In the present case, we diagnosed a typical type of BWG syndrome, as the left anterior descending artery and the left circumflex artery were visualized with a right coronary artery injection. Left coronary artery bifurcation from the pulmonary artery is a characteristic of BWG syndrome, and it has been reported that ischemia is likely to occur on the side of the anterior wall (10,11). On the other hand, Katsuragi et al. reported that some BWG patients showed an inferoposterior perfusion defect - a prolonged inadequate blood supply to the right coronary region - which may cause inferoposterior cardiomyopathy (12). In the present case, the induced ischemia in the anterior area was shown by myocardial perfusion using adenosine stress and rest imaging with 99mTc-tetrofosmin SPECT. The location of the induced ischemia followed the typical pattern that is observed in BWG patients (10,11). Moreover, the small ischemic area and a small amount of ischemic myocardium in the anterior area might allow nicorandil to more easily function as an anti-ischemic agent.

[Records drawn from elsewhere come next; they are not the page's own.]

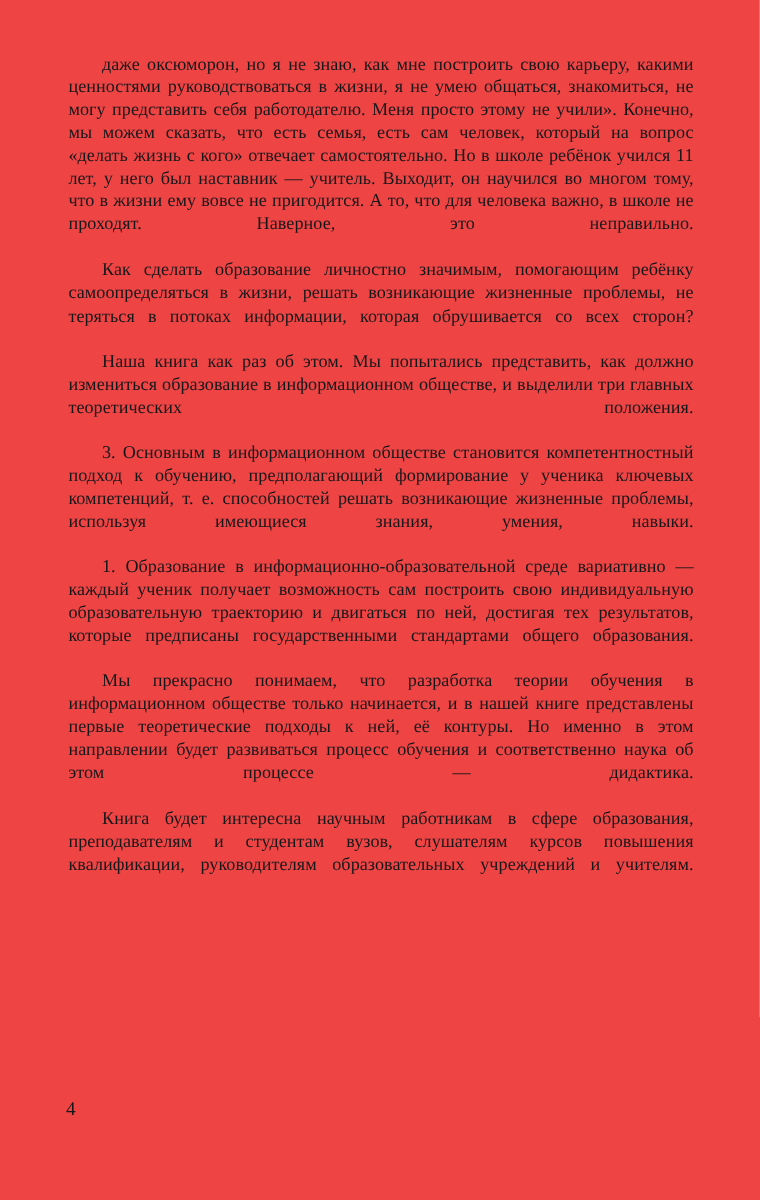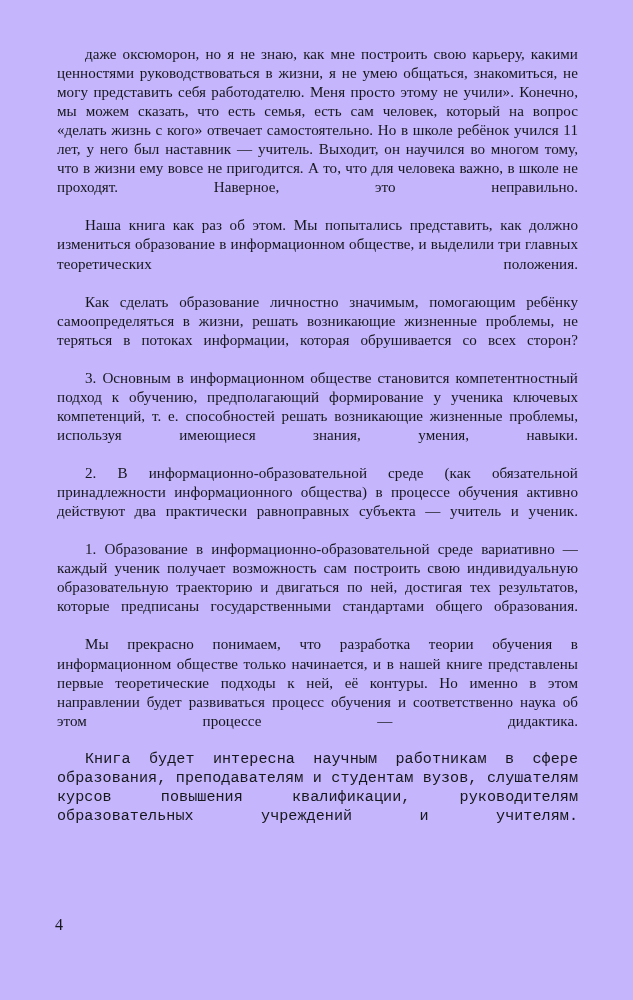"даже оксюморон, но я не" .page { background: #c4b5fd -> #ef4444 }
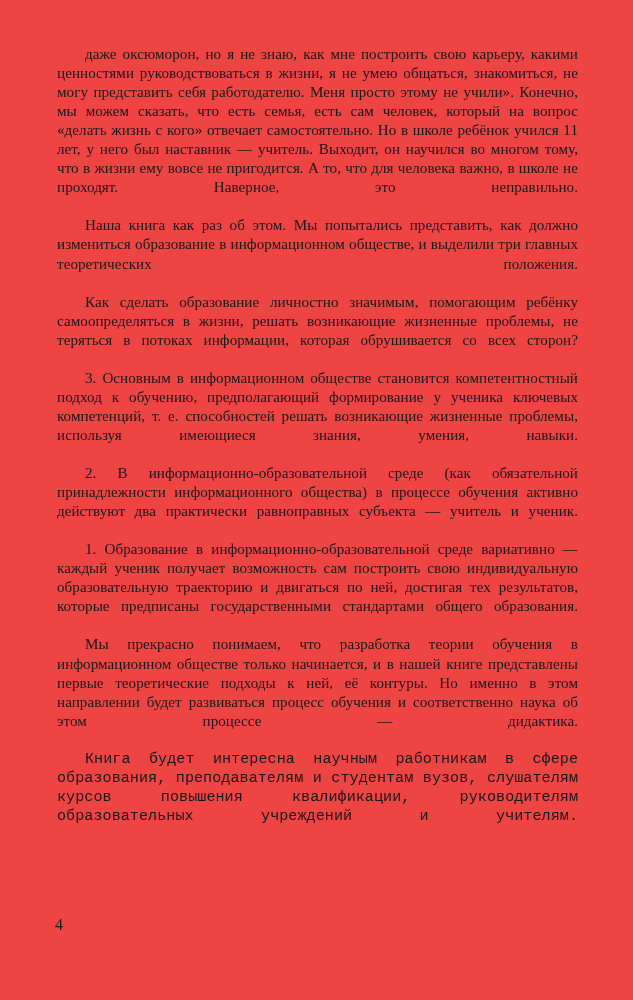"Наша книга как раз об" p.para { order: before "Как сделать образование личностно" -> after "Как сделать образование личностно" }
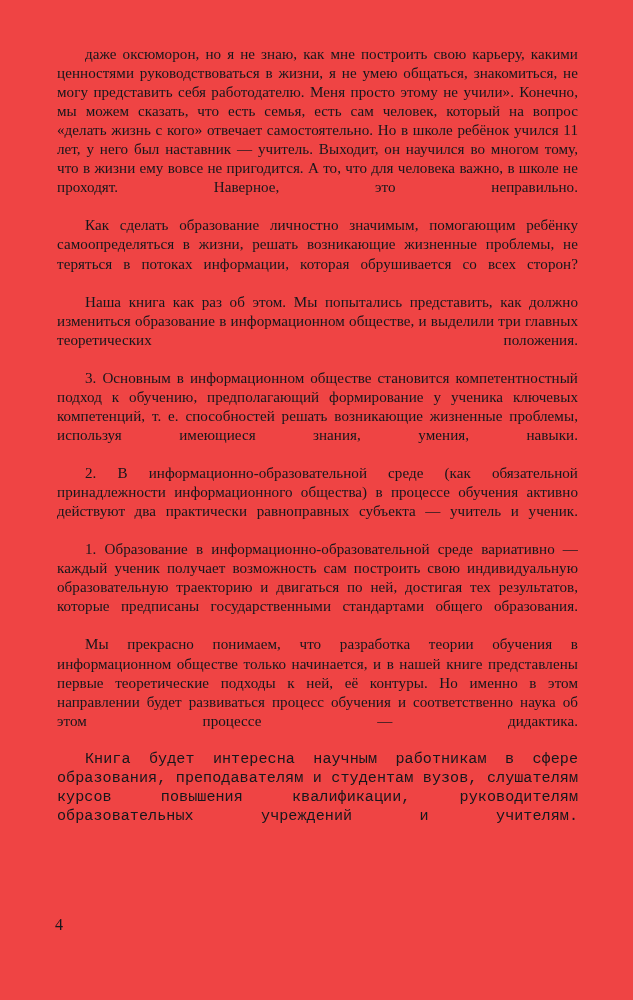"2. В информационно-образовательной среде" p.para { html: <p>2. В информационно-образовательной среде (как обязательной принадлежности информационного общества) в процессе обучения активно действуют два практически равноправных субъекта — учитель и ученик.</p> -> none }
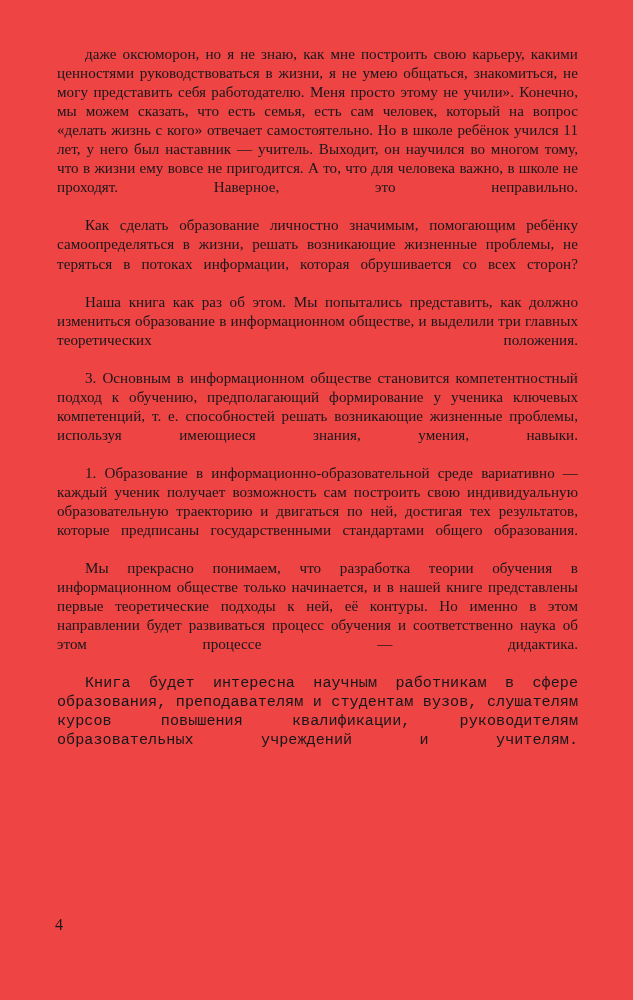"Книга будет интересна научным работникам" .para:last-child { font-family: Liberation Mono, monospace -> none }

On the other hand, there have been reports of two potential substrates for arrhythmia in BWG patients. First, the areas with scar tissue from previous myocardial infarctions may alter the condition of the left ventricle, causing it to become arrhythmogenic. Second, arrhythmia can be triggered by an acute ischemic event during exercise, as the coronary steal phenomenon may cause inadequate perfusion (13). The fact that the area of induced ischemia was very small might have affected the patient's favorable clinical course that was observed until her admission, as no cardiac events occurred. Although we could not document the presence of subtle myocardial scar tissue without the use of cardiac magnetic resonance imaging, we did not detect the features of any large areas of arrhythmogenic cardiac tissue by cardiac echocardiography, on which they would be reflected by signs such as an increase in brightness, or thinning of the ventricular wall. However, it is possible that the induced ischemia in the anterior area could have become arrhythmogenic at a later stage. Thus, we would did not expect nicorandil to improve heart failure due to BWG syndrome because the effects of nicorandil were not sufficient to improve the wall motion abnormality; rather, we suggest that its benefit was in controlling the risk of future cardiac events (such as critical arrhythmia) due to residual ischemia.

In conclusion, this case suggested that nicorandil acted as an anti-ischemic agent in an adult patient with BWG syndrome and induced ischemia, which was objectively evaluated using functional tests such as myocardial scintigraphy. We believe that nicorandil can be used in adult BWG patients [who are not undergoing coronary aortic bypass graft (CABG) or other cardiac surgery] who show objective myocardial ischemia and present contraindications to the administration of beta blockers, such as bradycardia or severe pulmonary disease.

The authors state that they have no Conflict of Interest (COI).